Ne hanno scritto tutti i media della vicenda di Devis Licciardi, beccato con un pene finto all'esame antidoping. Lungi dal voler fare le trite e ritrite filippiche contro il doping, che sono perfettamente inutili perchè condivise universalmente (anche da chi viene beccato, sia falsamente prima, che colpevolmente dopo), bisogna trovare necessariamente un aspetto educativo alla vicenda, altrimenti fermiamoci con la sola notizia: Devis Licciardi, così scrivono tutti i media, è stato trovato con un pene finto durante un controllo antidoping. Sarà sentito dalla Procura antidoping del CONI (presumo) e quindi verranno presi i dovuti provvedimenti nei suoi confronti (presumo). Punto. Se volete potete fermarvi anche qui. 

Se invece vogliamo fare una riflessione, proviamo a sviluppare alcuni punti della vicenda, anche grazie ad un articolo comparso sulla Gazzetta di qualche settimana fa, a firma di Giorgio Rondelli. Nell'articolo, cito testualmente: "«...Quando oramai nessuno ci credeva più, ecco che ad aprile scorso arriva la svolta: i dirigenti dell'Aeronautica gli comunicano che a fine anno verrà dismesso dal gruppo sportivo e dovrà andare a fare servizio. La svolta. La notizia invece di deprimerlo gli mette letteralmente le ali ai piedi. Cosi Devis inizia subito ad allenarsi in altura, al Terminillo, sotto la guida esperta di Angelo Carosi, grande siepista azzurro degli Anni 80 e 90. I risultati arrivano...»". 

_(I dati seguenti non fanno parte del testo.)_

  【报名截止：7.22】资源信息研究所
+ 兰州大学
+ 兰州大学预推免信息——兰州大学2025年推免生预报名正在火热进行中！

Al tempo in cui la lessi, commentai sarcasticamente che appariva un pò inelegante questa "svolta" epocale: sembrava che da un giorno all'altro Licciardi si fosse svegliato, pungolato dalla prospettiva di essere catapultato alla porta d'uscita del gruppo sportivo dell'Aeronautica, e avesse iniziato a fare finalmente sul serio con quello per il quale il contribuente lo pagava. E fino a quel momento che cosa avrebbe fatto? La domanda mi sembra più che lecita. Ora, in qualche modo, si è venuti a conoscenza cosa gli avrebbe messo le ali ai piedi (sia lecitamente che eventualmente illecitamente), cioè la prospettiva di dover entrare nel famigerato e pretenzioso mondo del lavoro. Quale cataclisma! 

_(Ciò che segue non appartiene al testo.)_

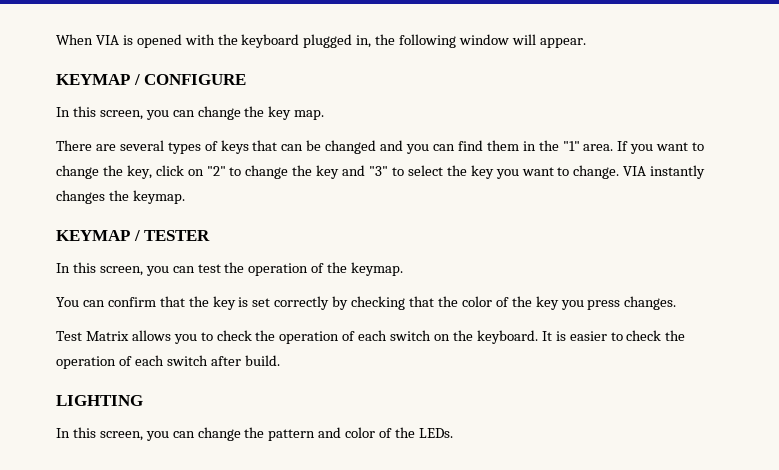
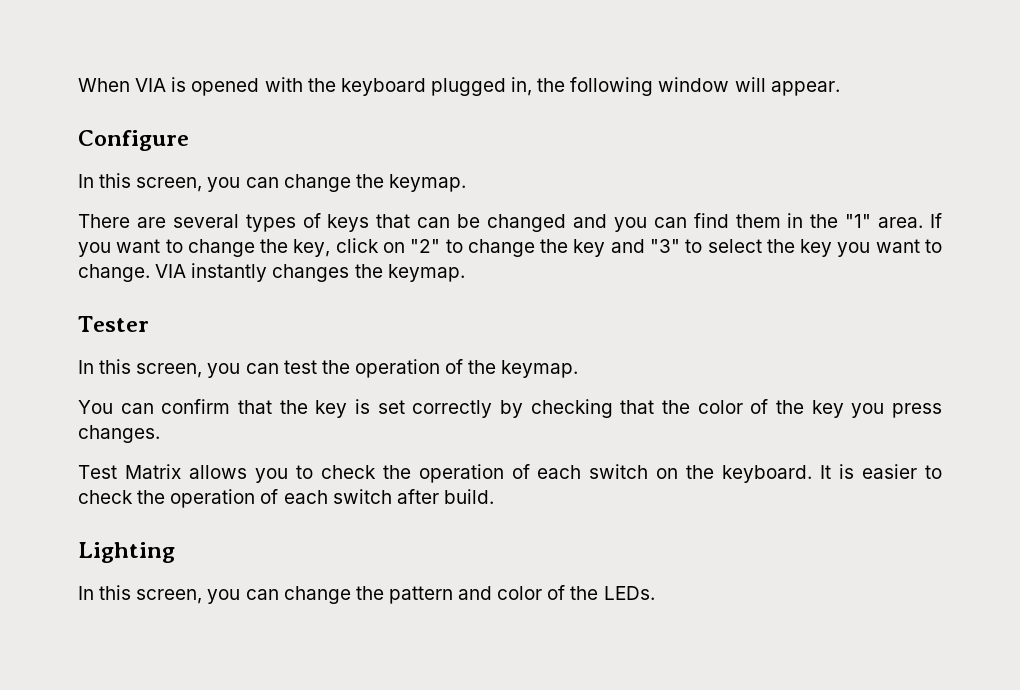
- KEYMAP / CONFIGURE
- In this screen, you can change the key map.
+ Configure
+ In this screen, you can change the keymap.
- KEYMAP / TESTER
+ Tester
- LIGHTING
+ Lighting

Tralasciando la vicenda del doping. questa storia entra a fagiolo nella nostra campagna di "sensibilizzazione" alla professionalizzazione di uno sport come l'atletica. Perchè dovrebbe entrarci? Perchè è la prova provata che il semiprofessionismo all'italiana (di Stato) garantisce livelli medio-bassi di qualità prestativa (benchè con una riserva pressochè inesauribile di atleti, dovuta alle possibilità infinite di tesseramento da parte dei gruppi Statali) e questo ha come inevitabile portato anche l'emergere di dinamiche di sopravvivenza all'interno dei gruppi sportivi con tutti i mezzi possibili. Il livellamento, cioè, è avvenuto verso il basso, così come già riferito più volte, deprimendo il talento ed esaltando la mediocrità. Ora, io non so se Licciardi vada sotto la prima o la seconda categoria, e non voglio nemmeno lanciarmi in giudizi sulle sue qualità tecniche: servirebbe un tecnico del mezzofondo. Però...

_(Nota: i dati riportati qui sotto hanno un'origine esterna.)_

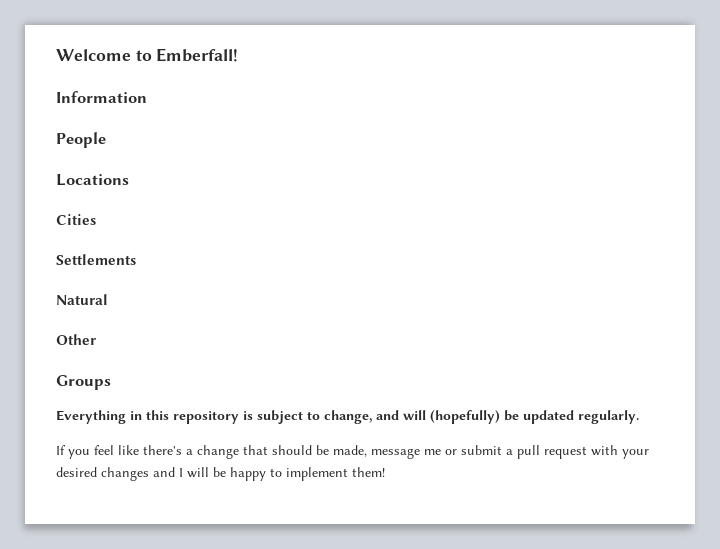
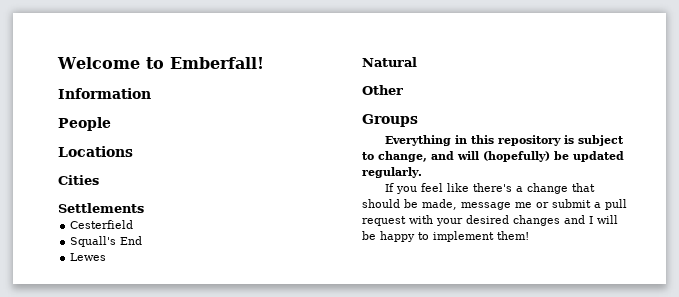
+ Cesterfield
+ Squall's End
+ Lewes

Le informazioni presenti nell'articolo di Rondelli (che lo aveva allenato qualche stagione fa, prima che questi cambiasse un paio di stagioni fa il proprio tecnico) successive all'8'30" sui 3000 siepi (con un miglioramento sensibile sul proprio primato personale) dove cioè la scintilla in Licciardi sarebbe scaturita non da obiettivi di carattere sportivo o obiettivi prettamente agonistici (come ci si aspetterebbe da atleti pagati per fare gli atleti) ma dalla più tangibile ed imminente dismissione dal gruppo sportivo, aprono uno squarcio inquietante sul mondo dell'atletica dei gruppi sportivi statali. Dobbiamo cioè credere che vi sia chi, pagato dal contribuente, non ottemperi al proprio obbligo morale ed istituzionale di impegnarsi per quello per il quale viene stipendiato? Che lo faccia con sufficienza? Non è questo che si intuisce tra le righe di quell'articolo? 

Del resto i risultati parlano chiaro: la stragrande maggioranza degli atleti statali in Italia si allena certamente tanto, ma come scritto già diverse volte, non eccelle e non può eccellere per le lacune di questa specie di semiprofessionismo che dà sì qualche risorsa (in primis il tempo, oltre che uno stipendio non certo da nababbi) ma assolutamente insufficiente per professionalizzare una categoria che avrebbe bisogno di molteplici risorse per mille aspetti della vita dell'atleta pro. La presenza di questo gap strutturale innesta in quegli atleti una rincorsa impari con i propri competitors internazionali: ormai lo dico apertamente da tempo. E' inutile aspettarsi i miracoli da questa atletica all'italiana, costretta a confrontarsi con chi il professionista lo fa davvero. Per la legge dei grandi numeri, è chiaro, ogni tanto ci scapperà la medaglietta, ma sarà sempre frutto di un caso statistico, più che figlia di un'organizzazione funzionale quale ci si aspetterebbe dalla Fidal. Quella ce l'hanno gli USA, la Germania, l'Inghilterra. Non certo l'Italia. 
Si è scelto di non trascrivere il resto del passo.